BEGIN Task material
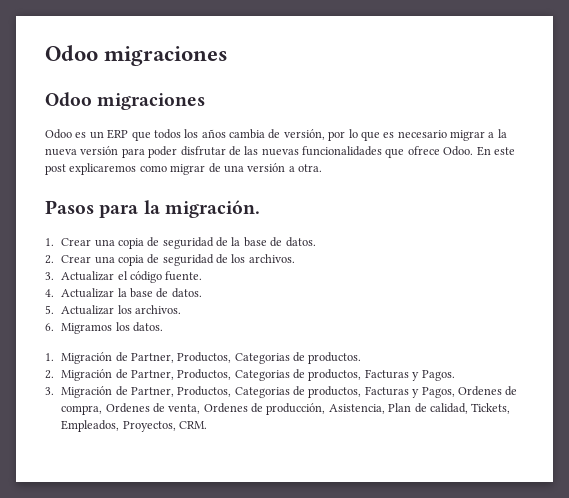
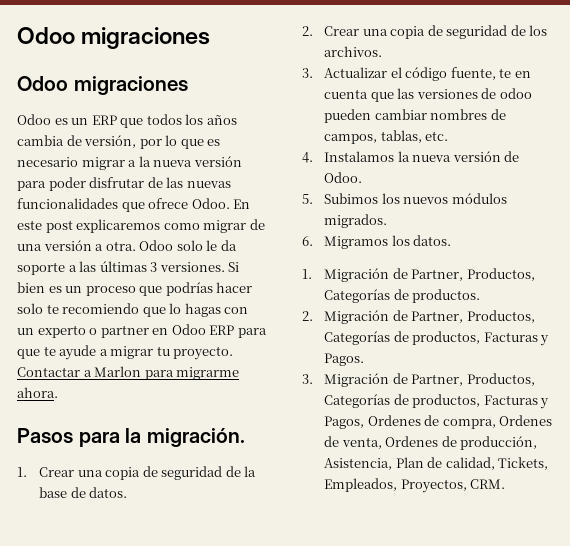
+ Odoo solo le da soporte a las últimas 3 versiones. Si bien es un proceso que podrías hacer solo te recomiendo que lo hagas con un experto o partner en Odoo ERP para que te ayude a migrar tu proyecto. Contactar a Marlon para migrarme ahora.
- 3. Actualizar el código fuente.
- 4. Actualizar la base de datos.
- 5. Actualizar los archivos.
+ 3. Actualizar el código fuente, te en cuenta que las versiones de odoo pueden cambiar nombres de campos, tablas, etc.
+ 4. Instalamos la nueva versión de Odoo.
+ 5. Subimos los nuevos módulos migrados.
- 1. Migración de Partner, Productos, Categorias de productos.
+ 1. Migración de Partner, Productos, Categorías de productos.
- 2. Migración de Partner, Productos, Categorias de productos, Facturas y Pagos.
+ 2. Migración de Partner, Productos, Categorías de productos, Facturas y Pagos.
- 3. Migración de Partner, Productos, Categorias de productos, Facturas y Pagos, Ordenes de compra, Ordenes de venta, Ordenes de producción, Asistencia, Plan de calidad, Tickets, Empleados, Proyectos, CRM.
+ 3. Migración de Partner, Productos, Categorías de productos, Facturas y Pagos, Ordenes de compra, Ordenes de venta, Ordenes de producción, Asistencia, Plan de calidad, Tickets, Empleados, Proyectos, CRM.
END Task material
A verbatim copy of the entries, without the pictures, is what this task requires.

# Task solution
+ Odoo solo le da soporte a las últimas 3 versiones. Si bien es un proceso que podrías hacer solo te recomiendo que lo hagas con un experto o partner en Odoo ERP para que te ayude a migrar tu proyecto. Contactar a Marlon para migrarme ahora.
- 3. Actualizar el código fuente.
- 4. Actualizar la base de datos.
- 5. Actualizar los archivos.
+ 3. Actualizar el código fuente, te en cuenta que las versiones de odoo pueden cambiar nombres de campos, tablas, etc.
+ 4. Instalamos la nueva versión de Odoo.
+ 5. Subimos los nuevos módulos migrados.
- 1. Migración de Partner, Productos, Categorias de productos.
+ 1. Migración de Partner, Productos, Categorías de productos.
- 2. Migración de Partner, Productos, Categorias de productos, Facturas y Pagos.
+ 2. Migración de Partner, Productos, Categorías de productos, Facturas y Pagos.
- 3. Migración de Partner, Productos, Categorias de productos, Facturas y Pagos, Ordenes de compra, Ordenes de venta, Ordenes de producción, Asistencia, Plan de calidad, Tickets, Empleados, Proyectos, CRM.
+ 3. Migración de Partner, Productos, Categorías de productos, Facturas y Pagos, Ordenes de compra, Ordenes de venta, Ordenes de producción, Asistencia, Plan de calidad, Tickets, Empleados, Proyectos, CRM.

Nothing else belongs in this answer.